● **ACTIVITY**
The required result is one figure, the count of lines below with the string "types" in them.

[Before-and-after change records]
%%

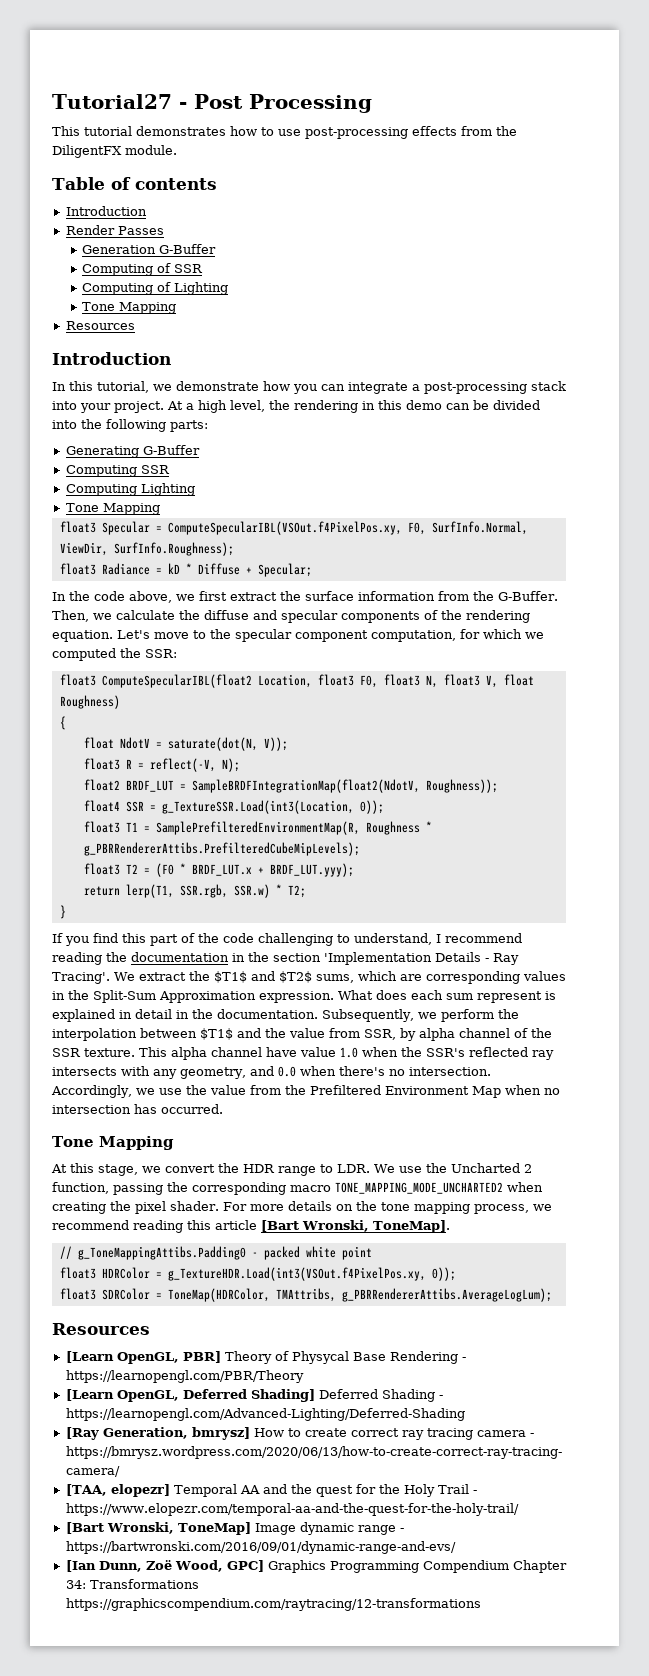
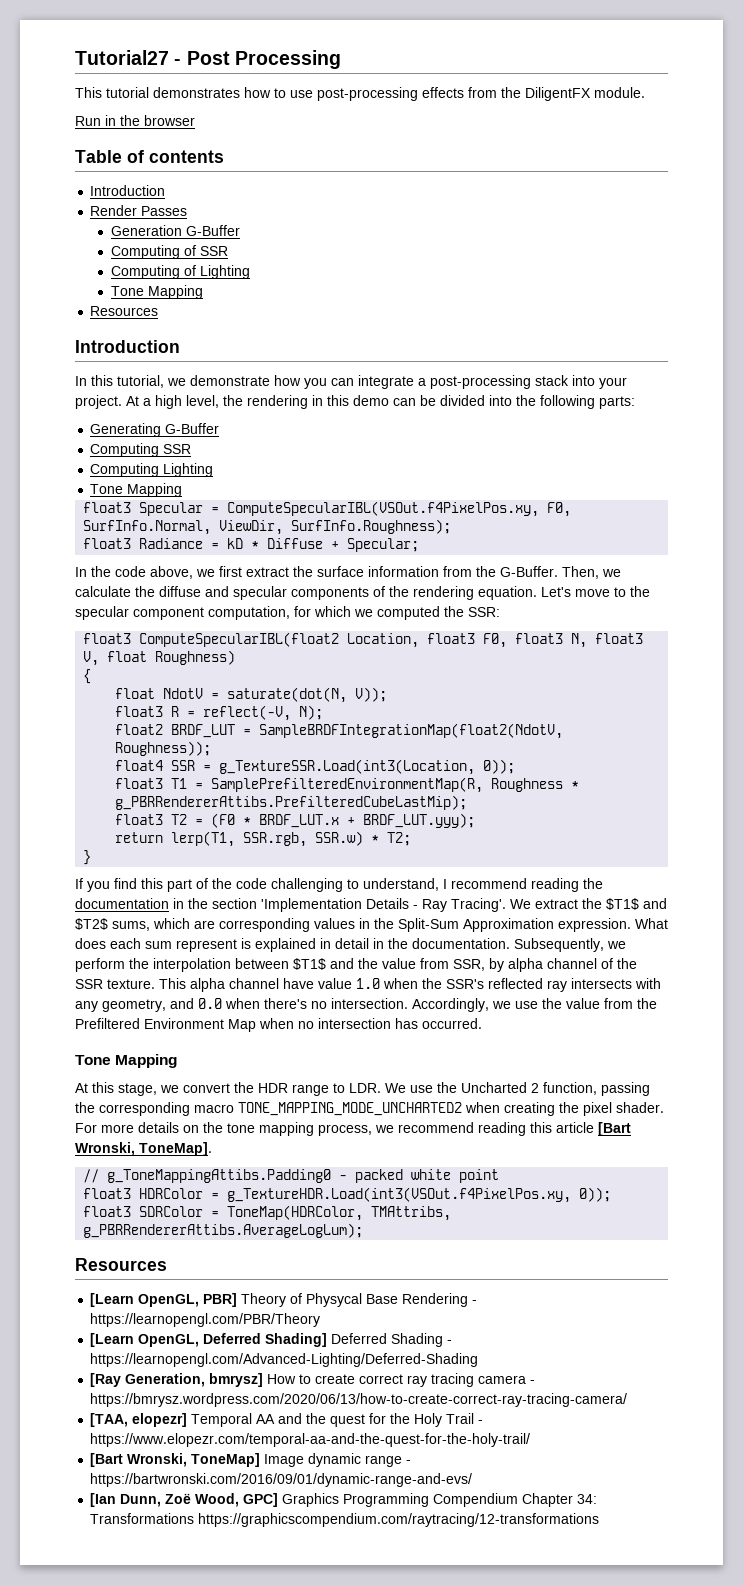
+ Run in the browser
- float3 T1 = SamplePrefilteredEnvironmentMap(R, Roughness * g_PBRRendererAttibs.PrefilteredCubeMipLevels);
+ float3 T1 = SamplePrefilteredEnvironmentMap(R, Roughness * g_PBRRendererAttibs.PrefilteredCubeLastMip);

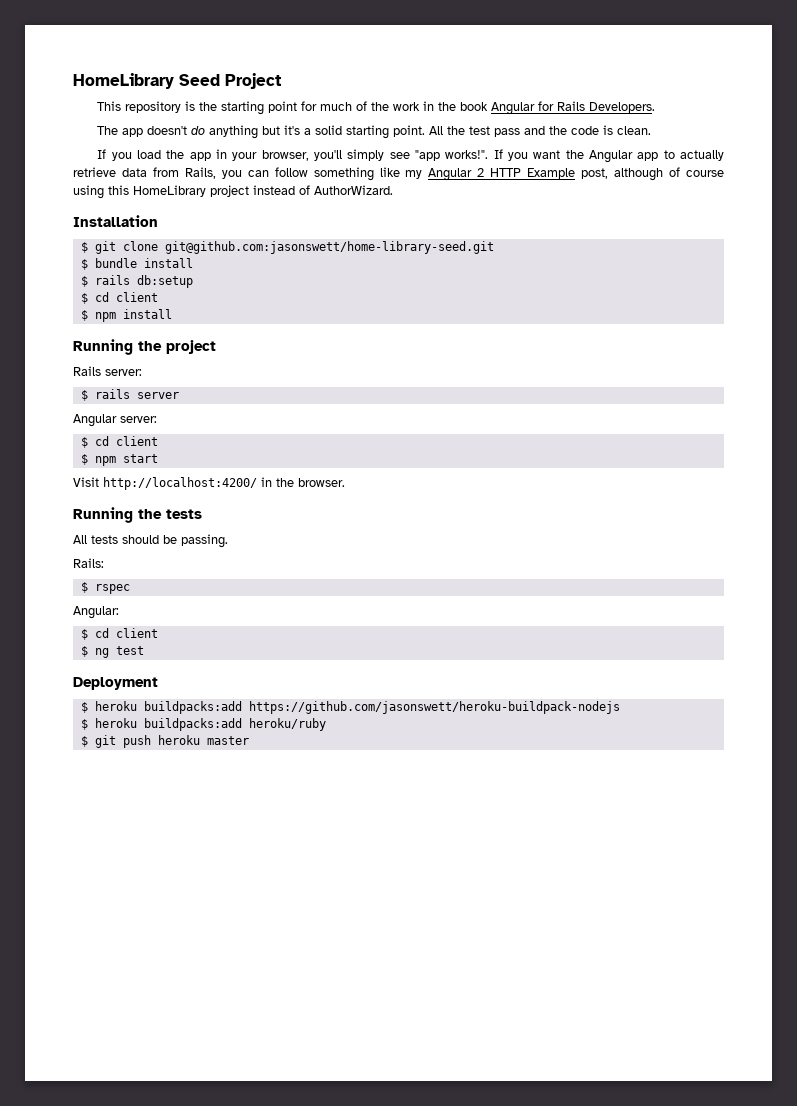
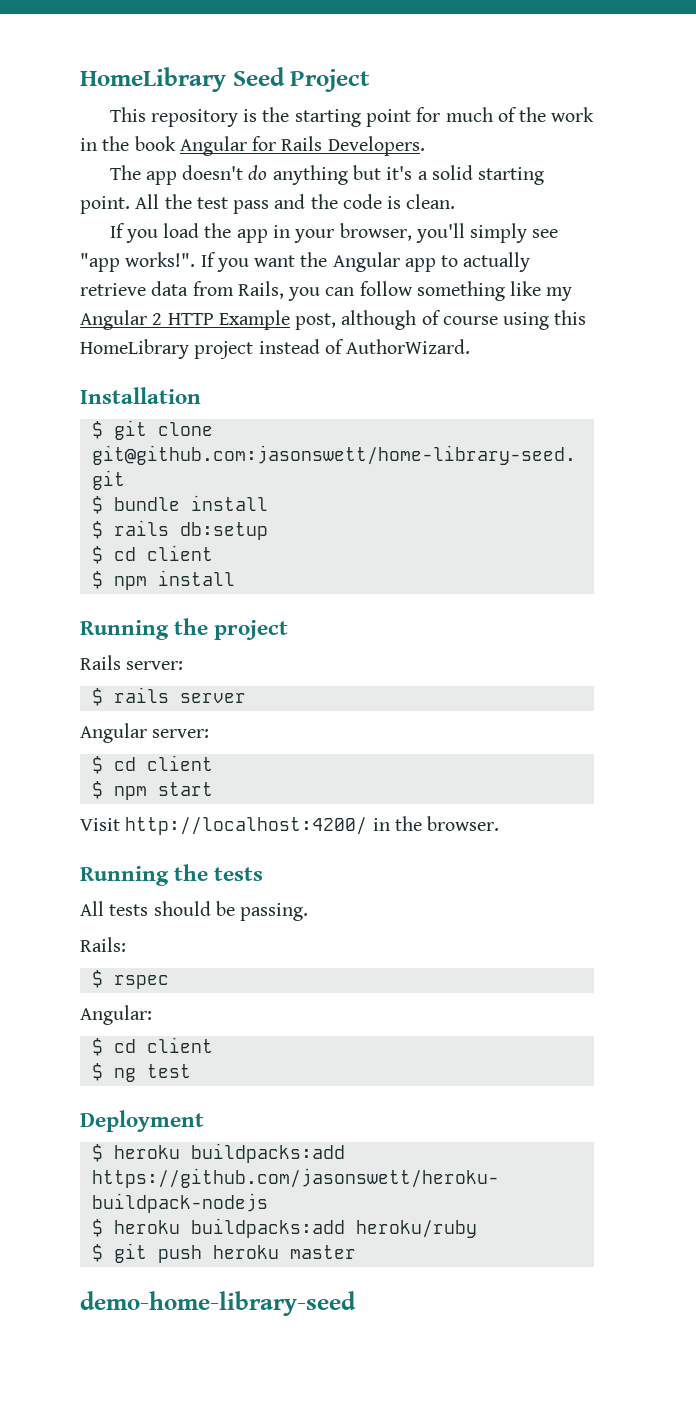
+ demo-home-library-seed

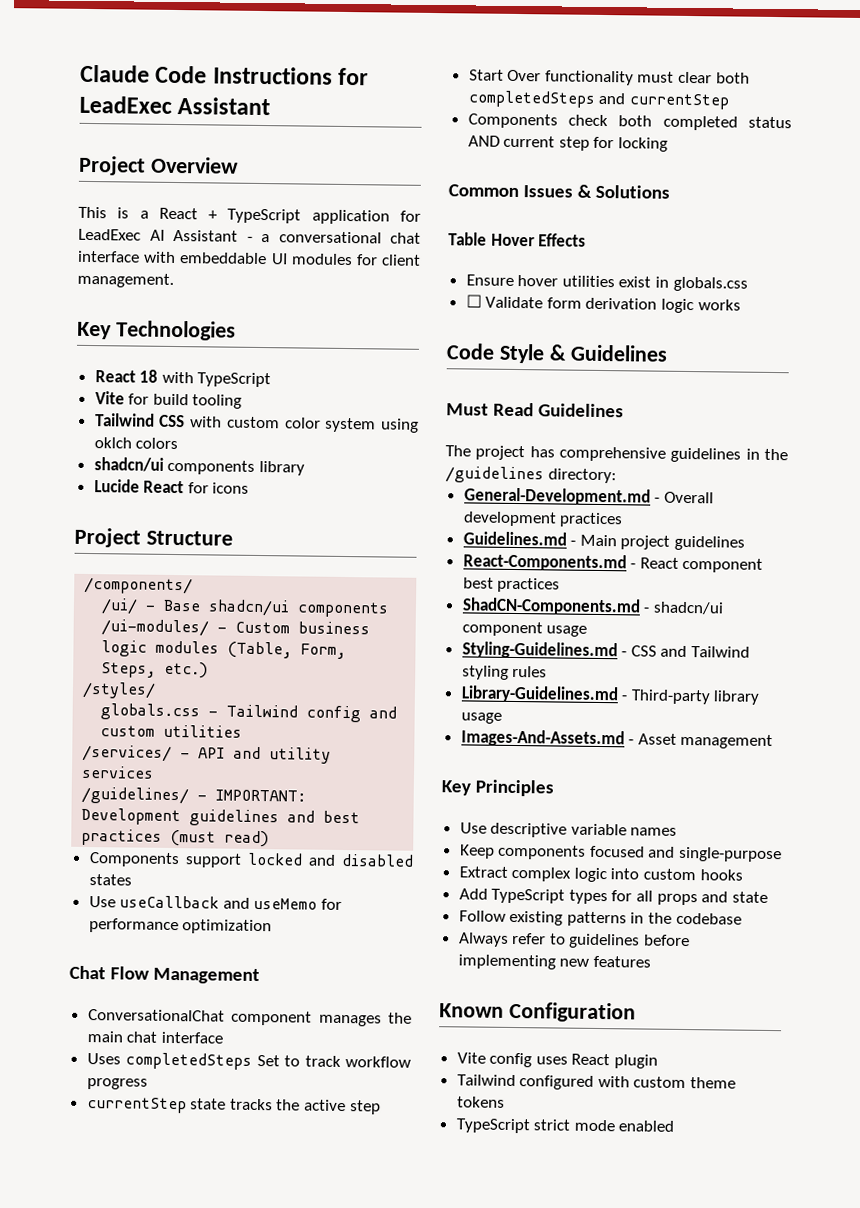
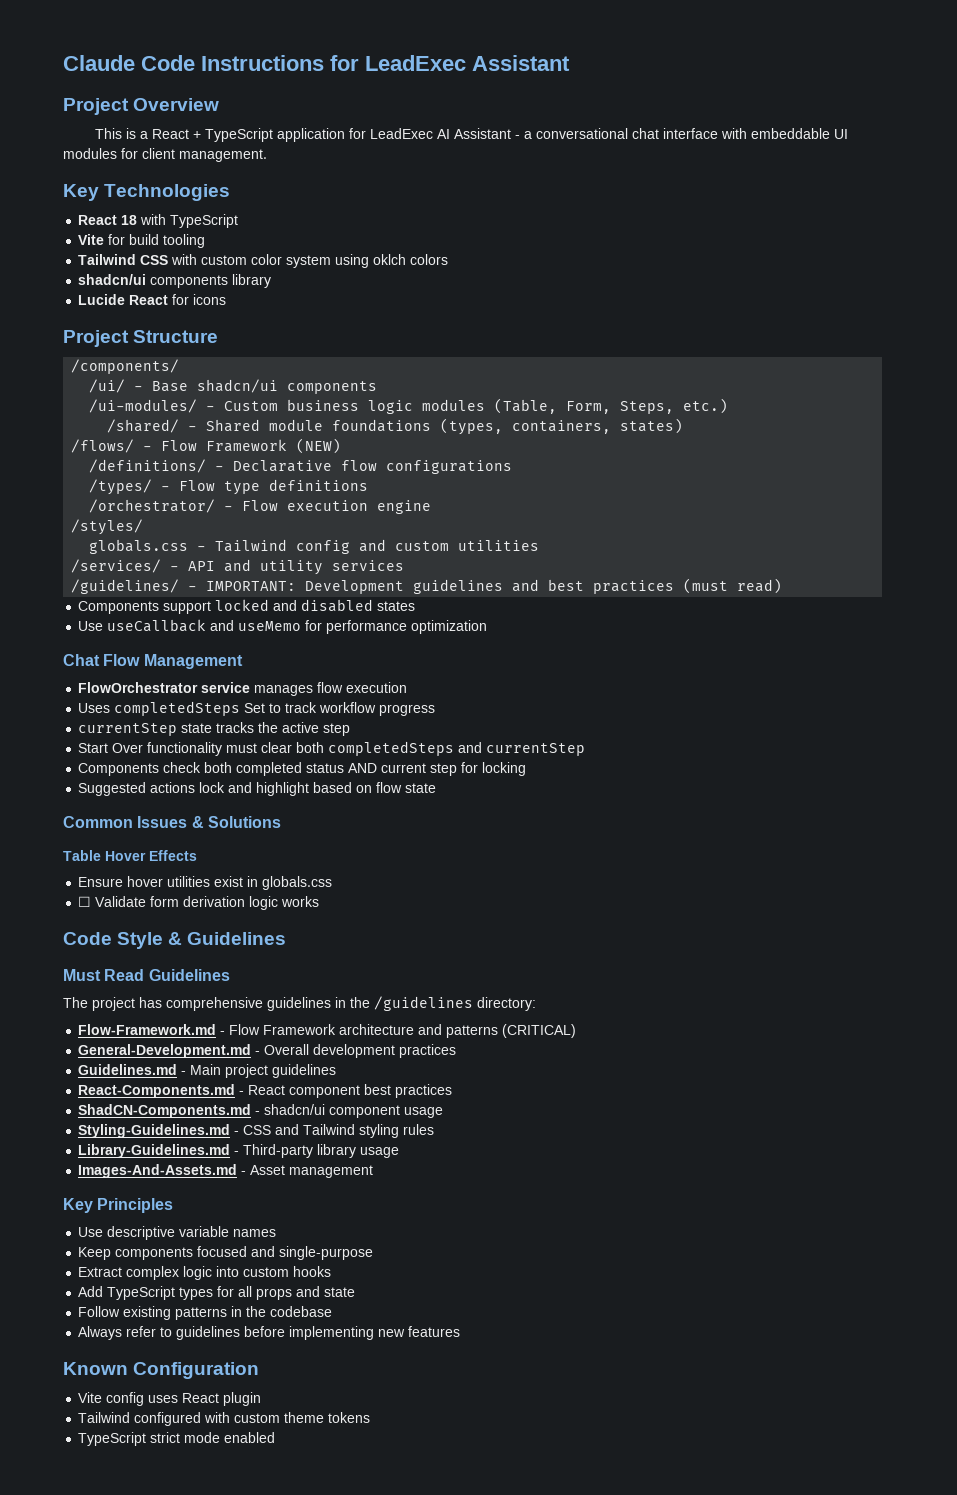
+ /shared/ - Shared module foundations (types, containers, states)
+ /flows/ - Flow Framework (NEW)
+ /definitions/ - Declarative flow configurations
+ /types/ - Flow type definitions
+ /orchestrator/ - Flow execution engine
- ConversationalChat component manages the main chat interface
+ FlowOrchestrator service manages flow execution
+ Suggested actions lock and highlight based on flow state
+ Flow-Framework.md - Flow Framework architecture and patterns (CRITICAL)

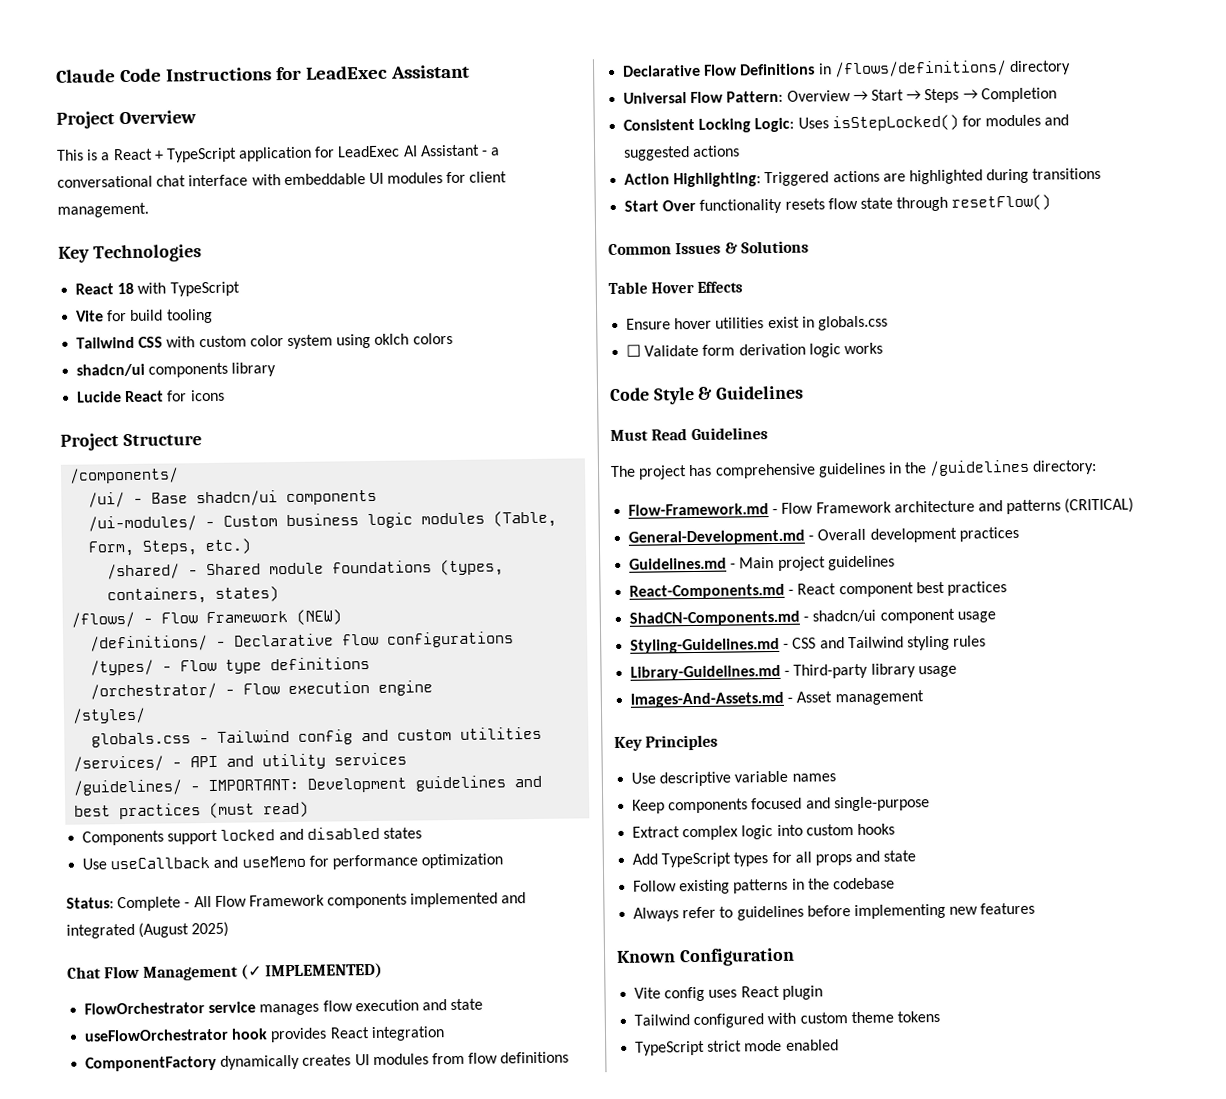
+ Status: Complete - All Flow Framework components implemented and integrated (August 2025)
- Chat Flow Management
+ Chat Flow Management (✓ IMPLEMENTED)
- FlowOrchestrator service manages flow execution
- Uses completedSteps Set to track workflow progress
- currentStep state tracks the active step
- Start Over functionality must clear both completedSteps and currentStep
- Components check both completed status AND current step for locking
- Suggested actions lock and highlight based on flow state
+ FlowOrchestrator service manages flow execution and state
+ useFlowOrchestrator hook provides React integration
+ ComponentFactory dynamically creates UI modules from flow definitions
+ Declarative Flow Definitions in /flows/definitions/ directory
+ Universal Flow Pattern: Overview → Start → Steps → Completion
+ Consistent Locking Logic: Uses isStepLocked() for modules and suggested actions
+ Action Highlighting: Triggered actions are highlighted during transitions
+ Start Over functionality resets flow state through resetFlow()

%%

● **SOLUTION**
2